* [Problem to solve]:
Would you reproduce exactly the lines below from the one holding "- SS 2010 - WS 2013/14; Institute" through the one holding "Seminer, weekly, 1hrs", inclusive, and no others?

Start of Given entries

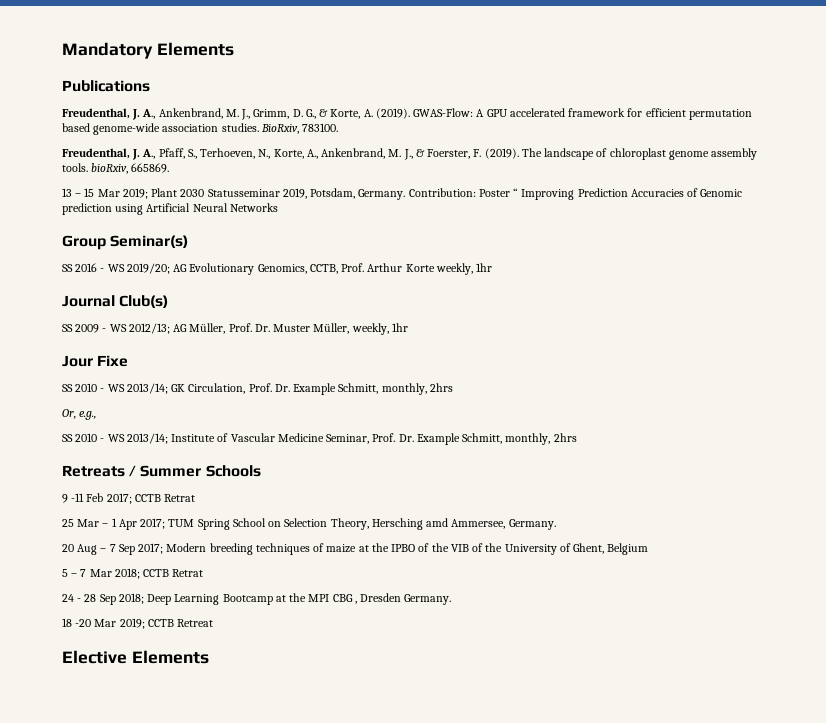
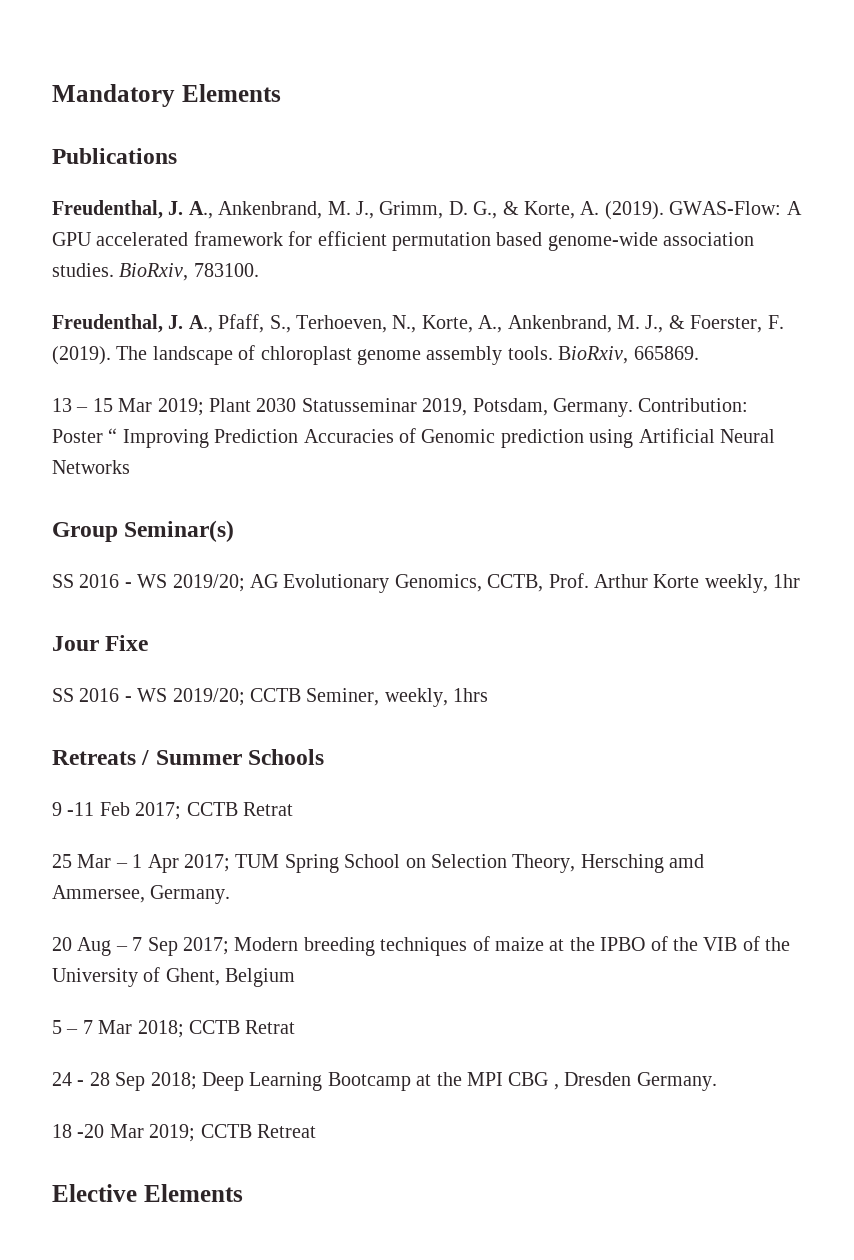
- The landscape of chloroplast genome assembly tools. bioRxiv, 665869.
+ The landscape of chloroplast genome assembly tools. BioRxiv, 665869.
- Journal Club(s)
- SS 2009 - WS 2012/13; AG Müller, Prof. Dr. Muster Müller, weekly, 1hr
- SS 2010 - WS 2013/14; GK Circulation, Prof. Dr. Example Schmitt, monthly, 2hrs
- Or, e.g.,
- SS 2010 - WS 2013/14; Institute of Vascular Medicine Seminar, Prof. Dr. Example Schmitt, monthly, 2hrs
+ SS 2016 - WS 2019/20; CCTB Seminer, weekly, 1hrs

End of Given entries
Start of Given entries

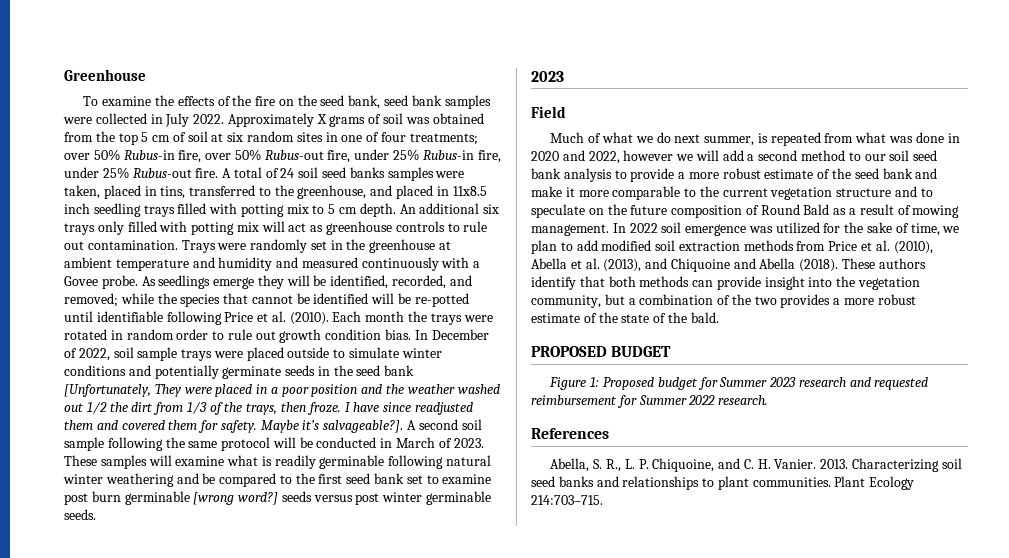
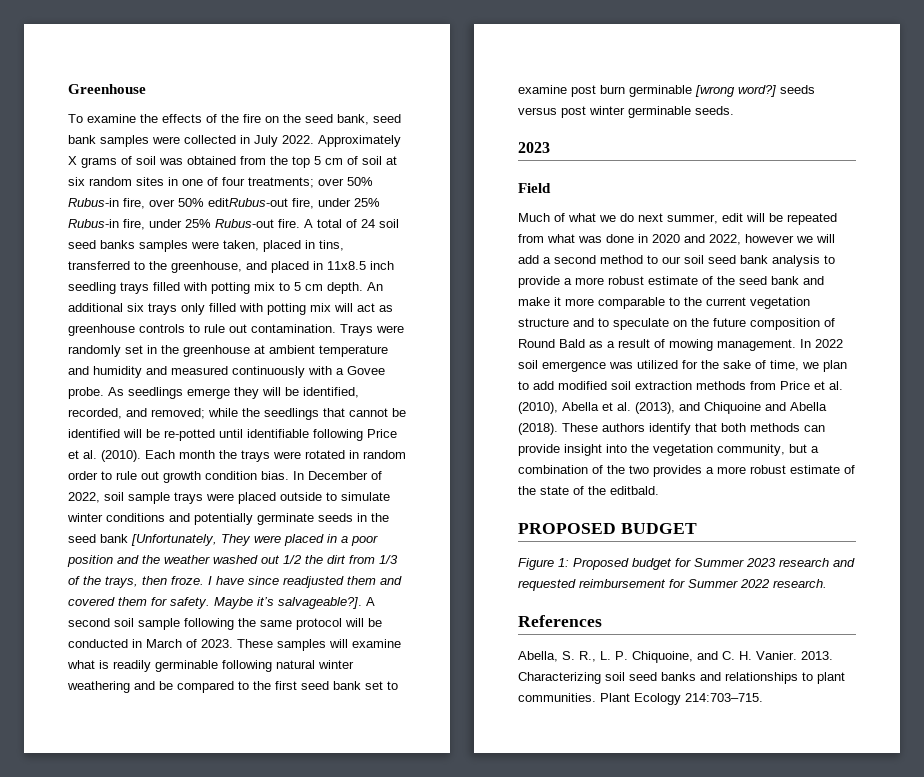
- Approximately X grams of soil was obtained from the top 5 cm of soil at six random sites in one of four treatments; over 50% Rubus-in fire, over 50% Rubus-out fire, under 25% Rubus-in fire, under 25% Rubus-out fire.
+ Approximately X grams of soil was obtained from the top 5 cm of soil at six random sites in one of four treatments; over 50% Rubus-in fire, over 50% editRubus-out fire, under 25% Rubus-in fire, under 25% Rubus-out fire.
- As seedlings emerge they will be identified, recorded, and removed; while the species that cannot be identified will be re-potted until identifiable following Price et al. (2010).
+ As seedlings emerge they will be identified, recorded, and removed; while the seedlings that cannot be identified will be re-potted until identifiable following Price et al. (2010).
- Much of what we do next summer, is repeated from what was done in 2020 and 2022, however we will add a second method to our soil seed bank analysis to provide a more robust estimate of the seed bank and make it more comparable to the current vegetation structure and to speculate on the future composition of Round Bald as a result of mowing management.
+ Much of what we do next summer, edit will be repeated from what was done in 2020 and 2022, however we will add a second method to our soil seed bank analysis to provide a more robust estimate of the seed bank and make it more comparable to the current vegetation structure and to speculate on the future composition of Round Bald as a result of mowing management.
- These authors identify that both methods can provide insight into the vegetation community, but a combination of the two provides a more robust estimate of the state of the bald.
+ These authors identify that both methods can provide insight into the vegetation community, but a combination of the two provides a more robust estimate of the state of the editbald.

End of Given entries

* [Problem solution]:
- SS 2010 - WS 2013/14; Institute of Vascular Medicine Seminar, Prof. Dr. Example Schmitt, monthly, 2hrs
+ SS 2016 - WS 2019/20; CCTB Seminer, weekly, 1hrs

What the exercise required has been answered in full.